┌─ ENTRIES SUPPLIED

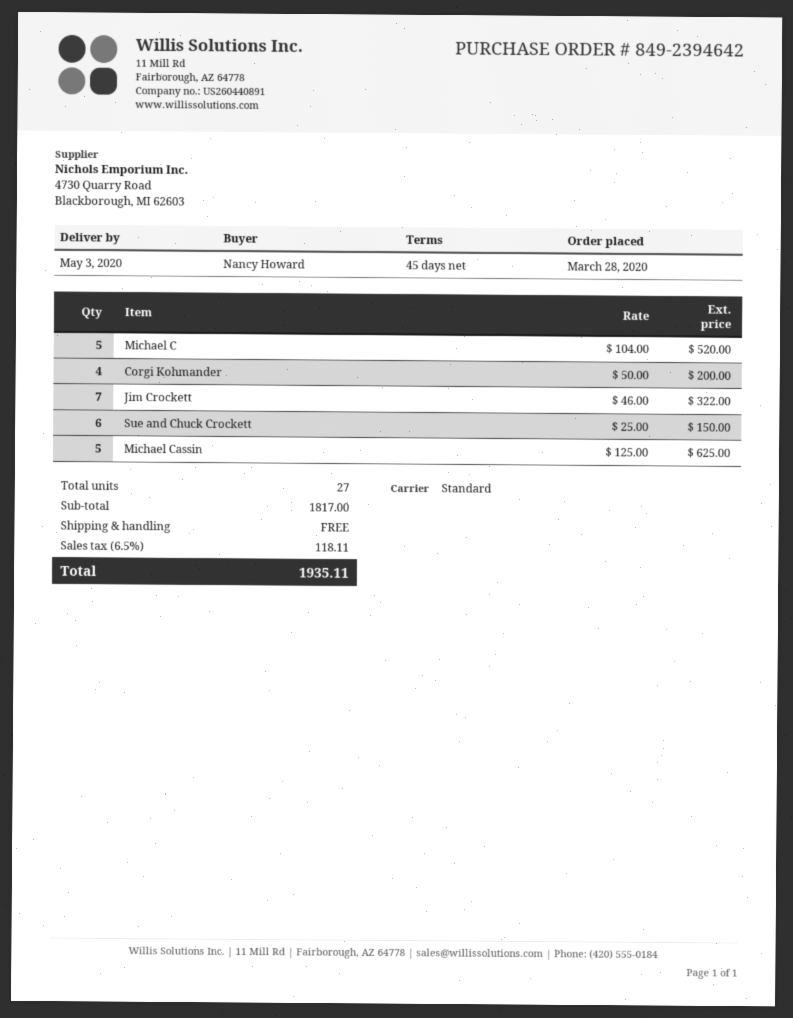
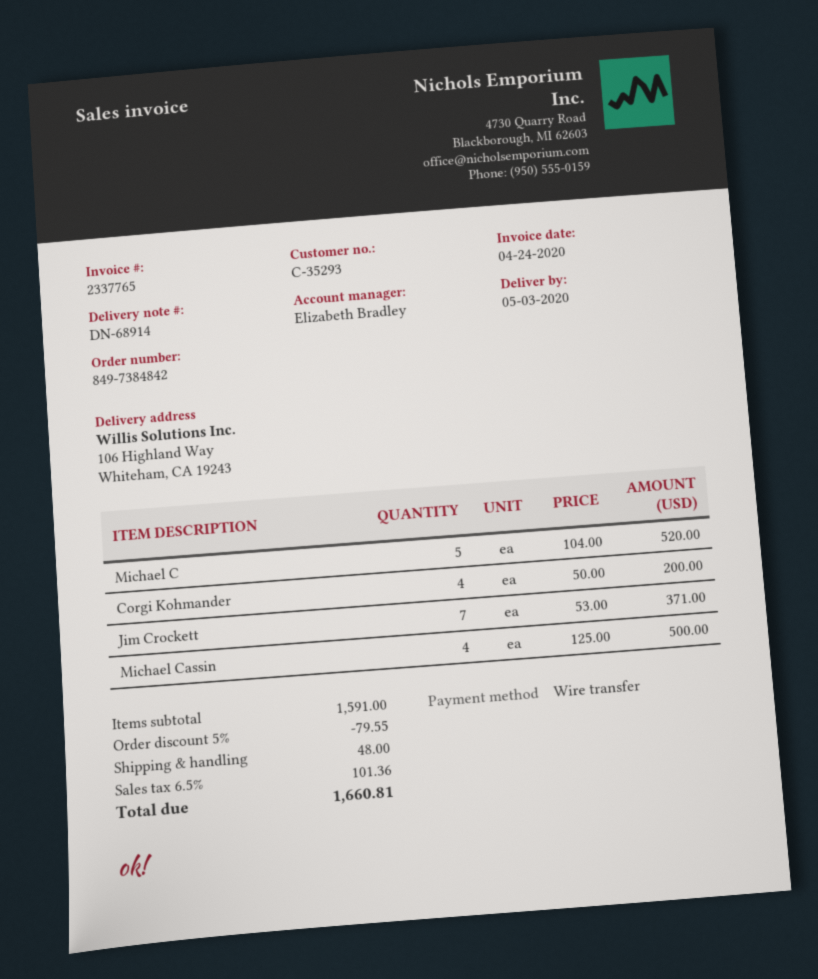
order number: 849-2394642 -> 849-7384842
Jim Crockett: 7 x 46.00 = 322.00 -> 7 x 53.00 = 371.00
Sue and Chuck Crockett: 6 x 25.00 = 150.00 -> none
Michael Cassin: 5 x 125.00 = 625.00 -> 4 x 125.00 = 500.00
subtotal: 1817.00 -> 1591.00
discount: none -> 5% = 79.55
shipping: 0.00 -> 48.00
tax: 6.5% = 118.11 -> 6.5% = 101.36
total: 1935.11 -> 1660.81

└─

**WHAT NEEDS TO BE DONE**
Output only the lines from the line that contains "discount: none -> 5% = 79.55" through the end of the entries, both included, exactly as they appear.

**OUTPUT BELOW**
discount: none -> 5% = 79.55
shipping: 0.00 -> 48.00
tax: 6.5% = 118.11 -> 6.5% = 101.36
total: 1935.11 -> 1660.81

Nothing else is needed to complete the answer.